> **Description of the task**
Give again, word for word, every line in the entries below from the line with "<li><span>Gray, smooth-tailed --------------278" up to and including the line with "<li><span>Brown, smooth-tailed squirrels-35", and no other line.

> **Raw data**
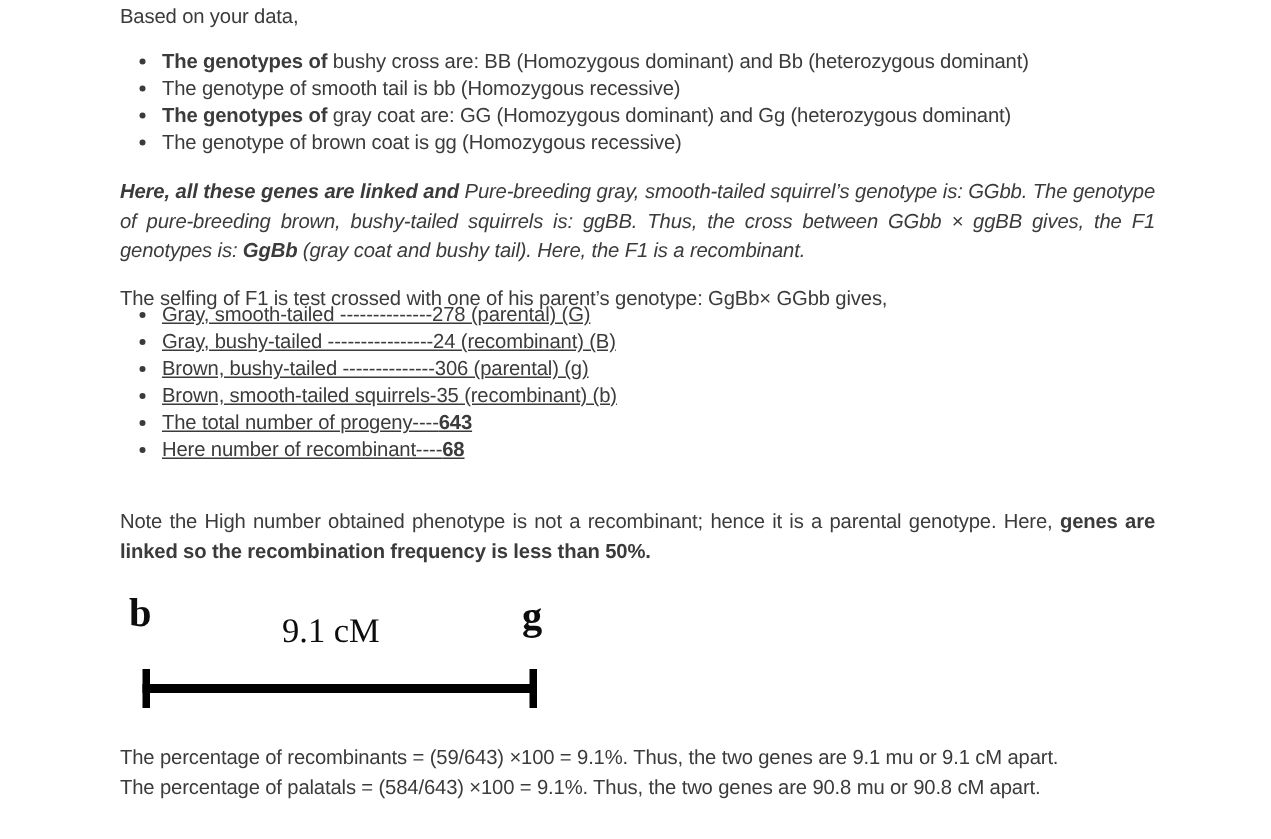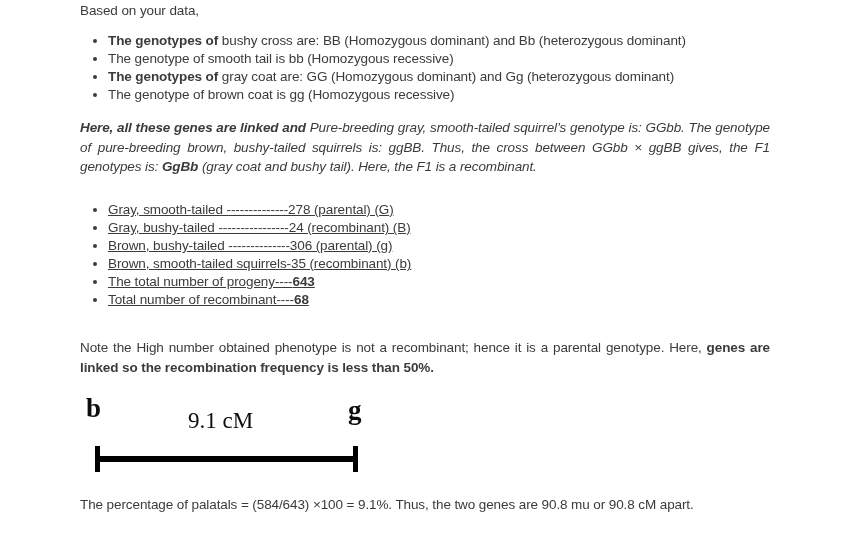--- a/index.html
+++ b/index.html
@@ -101,40 +101,42 @@
 
   <ul id="genotype-list" class="blk">
     <li><span class="b">The genotypes of</span><span> bushy cross are: BB (Homozygous dominant) and Bb (heterozygous dominant)</span></li>
     <li><span class="b"></span><span>The genotype of smooth tail is bb (Homozygous recessive)</span></li>
     <li><span class="b">The genotypes of</span><span> gray coat are: GG (Homozygous dominant) and Gg (heterozygous dominant)</span></li>
     <li><span class="b"></span><span>The genotype of brown coat is gg (Homozygous recessive)</span></li>
   </ul>
 
   <p id="linkage-para" class="blk just lh19"><span class="b">Here, all these genes are linked and</span><span> Pure-breeding gray, smooth-tailed squirrel’s genotype is: GGbb. The genotype of pure-breeding brown, bushy-tailed squirrels is: ggBB. Thus, the cross between GGbb × ggBB gives, the F1 genotypes is: </span><span class="b">GgBb</span><span> (gray coat and bushy tail). Here, the F1 is a recombinant.</span></p>
 
+  <p id="testcross-para" class="blk lh19">The selfing of F1 is test crossed with one of his parent’s genotype: GgBb× GGbb gives,</p>
 
   <ul id="progeny-list" class="blk">
     <li><span>Gray, smooth-tailed --------------278 (parental) (G)</span><span class="b"></span></li>
     <li><span>Gray, bushy-tailed ----------------24 (recombinant) (B)</span><span class="b"></span></li>
     <li><span>Brown, bushy-tailed --------------306 (parental) (g)</span><span class="b"></span></li>
     <li><span>Brown, smooth-tailed squirrels-35 (recombinant) (b)</span><span class="b"></span></li>
     <li><span>The total number of progeny----</span><span class="b">643</span></li>
-    <li><span>Total number of recombinant----</span><span class="b">68</span></li>
+    <li><span>Here number of recombinant----</span><span class="b">68</span></li>
   </ul>
 
   <p id="note-para" class="blk just lh19"><span>Note the High number obtained phenotype is not a recombinant; hence it is a parental genotype. Here, </span><span class="b">genes are linked so the recombination frequency is less than 50%.</span></p>
 
   <div id="diagram">
     <span class="gene-label gene-left">b</span>
     <span class="distance-label">9.1 cM</span>
     <span class="gene-label gene-right">g</span>
     <div class="map-line">
       <div class="map-cap left"></div>
       <div class="map-bar"></div>
       <div class="map-cap right"></div>
     </div>
   </div>
 
   <div id="conclusion" class="blk">
+    <p>The percentage of recombinants = (59/643) ×100 = 9.1%. Thus, the two genes are 9.1 mu or 9.1 cM apart.</p>
     <p>The percentage of palatals = (584/643) ×100 = 9.1%. Thus, the two genes are 90.8 mu or 90.8 cM apart.</p>
   </div>
 
 </div>
 
 </body></html>

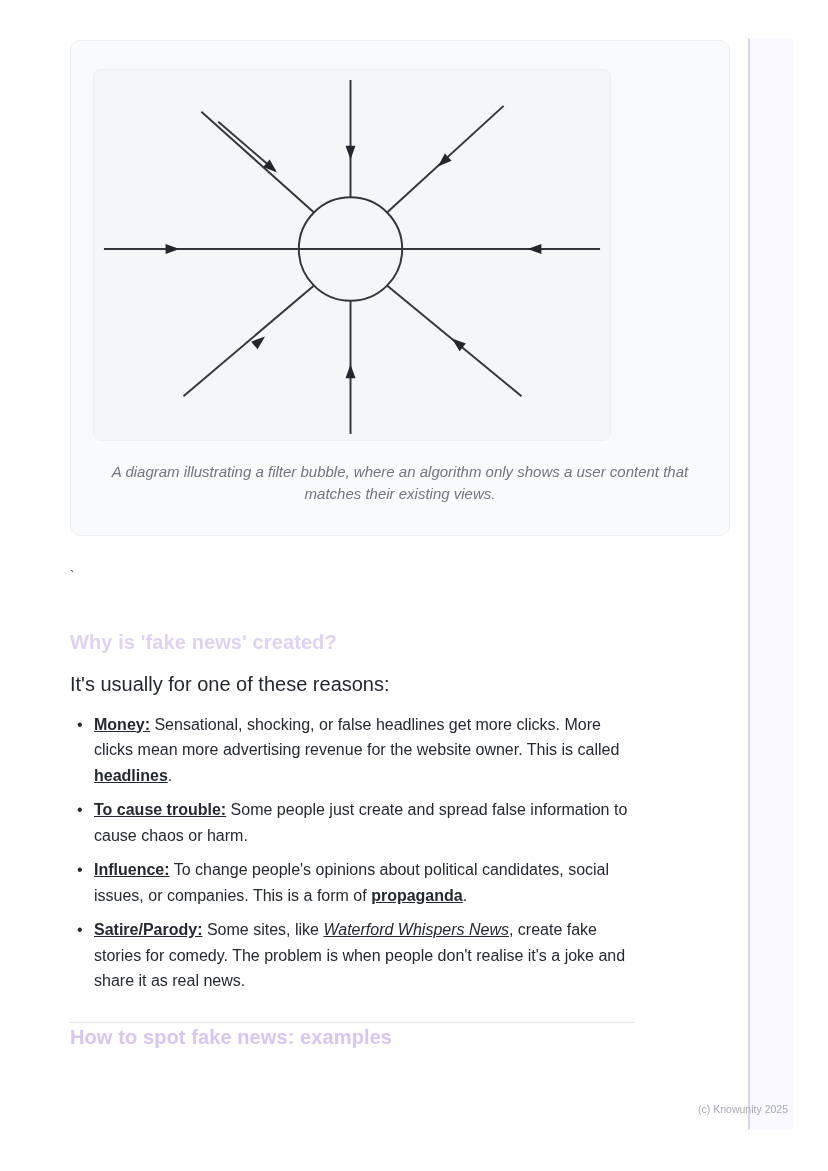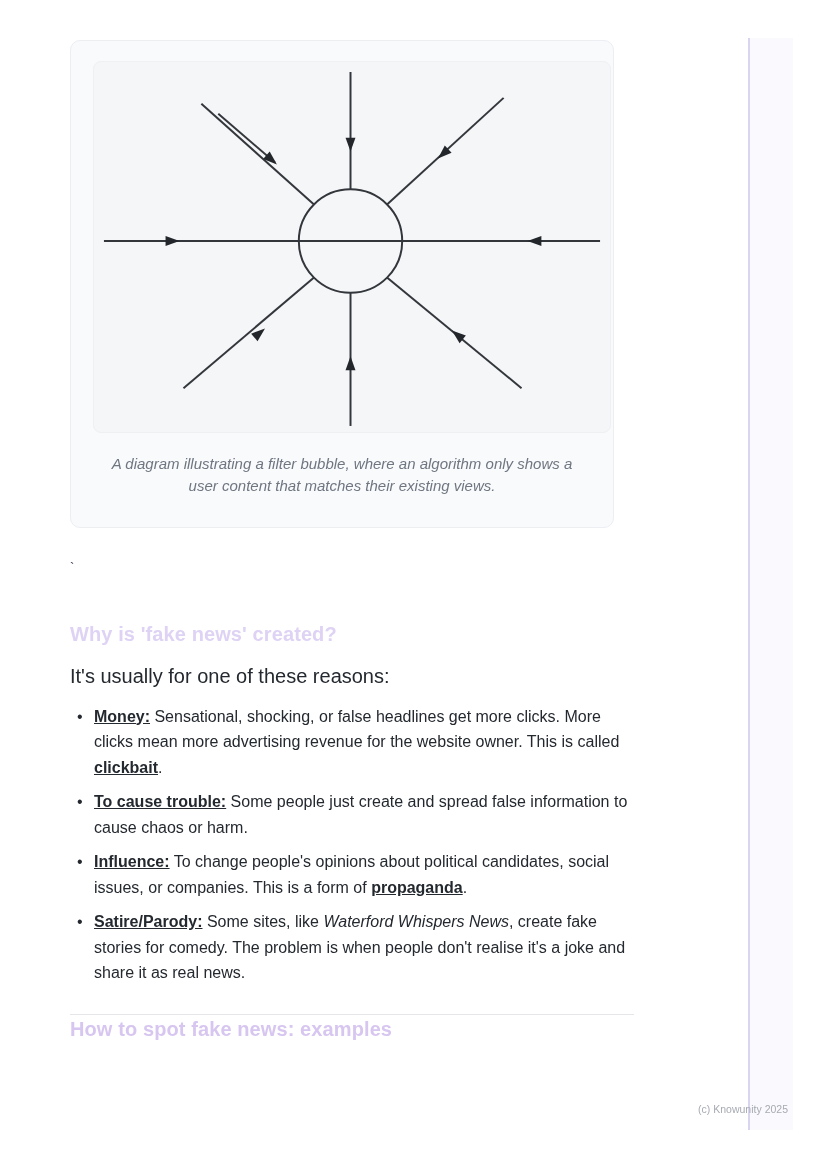--- a/index.html
+++ b/index.html
@@ -22,25 +22,25 @@
     position:relative;
     width:828px;height:1171px;
     font-family:"Liberation Sans","DejaVu Sans",sans-serif;
     color:var(--body-text);
     overflow:hidden;
   }
   .content{
     position:absolute;left:70px;top:40px;width:564px;
   }
   .figure-card{
-    width:544px;
+    width:660px;
     background:var(--card-bg);
     border:1px solid var(--card-border);
     border-radius:10px;
-    padding:20px 22px 30px 22px;
+    padding:28px 22px 30px 22px;
   }
   .figure-image{
     width:518px;height:372px;
     background:var(--figure-bg);
     border:1px solid #eef0f3;
     border-radius:8px;
     overflow:hidden;
   }
   .figure-image svg{display:block;width:100%;height:100%;}
   figcaption{
@@ -86,21 +86,21 @@
     color:var(--body-text);
   }
   ul.reason-list li::before{
     content:"•";
     position:absolute;
     left:7px;top:0;
     font-size:16px;
     color:var(--body-text);
   }
   ul.reason-list .b{font-weight:700;text-decoration:underline;}
-  ul.reason-list .i{font-style:italic;}
+  ul.reason-list .i{font-style:italic;text-decoration:underline;}
   hr.divider{
     border:none;
     border-top:1px solid var(--divider);
     margin-top:28px;
   }
   .side-band{
     position:absolute;
     left:748px;top:38px;
     width:45px;height:1092px;
     background:var(--band-fill);
@@ -161,21 +161,21 @@
     <figcaption>A diagram illustrating a filter bubble, where an algorithm only shows a user content that matches their existing views.</figcaption>
   </figure>
 
   <p class="stray">`</p>
 
   <h2 class="accent-heading h-why">Why is 'fake news' created?</h2>
 
   <p class="body-text">It's usually for one of these reasons:</p>
 
   <ul class="reason-list" id="reasons-list">
-      <li><span class="b">Money:</span><span> Sensational, shocking, or false headlines get more clicks. More clicks mean more advertising revenue for the website owner. This is called </span><span class="b">clickbait</span><span>.</span></li>
+      <li><span class="b">Money:</span><span> Sensational, shocking, or false headlines get more clicks. More clicks mean more advertising revenue for the website owner. This is called </span><span class="b">headlines</span><span>.</span></li>
       <li><span class="b">To cause trouble:</span><span> Some people just create and spread false information to cause chaos or harm.</span></li>
       <li><span class="b">Influence:</span><span> To change people's opinions about political candidates, social issues, or companies. This is a form of </span><span class="b">propaganda</span><span>.</span></li>
       <li><span class="b">Satire/Parody:</span><span> Some sites, like </span><span class="i">Waterford Whispers News</span><span>, create fake stories for comedy. The problem is when people don't realise it's a joke and share it as real news.</span></li>
     </ul>
 
   <hr class="divider">
 
   <h2 class="accent-heading h-spot">How to spot fake news: examples</h2>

> **Output of the task**
     <li><span>Gray, smooth-tailed --------------278 (parental) (G)</span><span class="b"></span></li>
     <li><span>Gray, bushy-tailed ----------------24 (recombinant) (B)</span><span class="b"></span></li>
     <li><span>Brown, bushy-tailed --------------306 (parental) (g)</span><span class="b"></span></li>
     <li><span>Brown, smooth-tailed squirrels-35 (recombinant) (b)</span><span class="b"></span></li>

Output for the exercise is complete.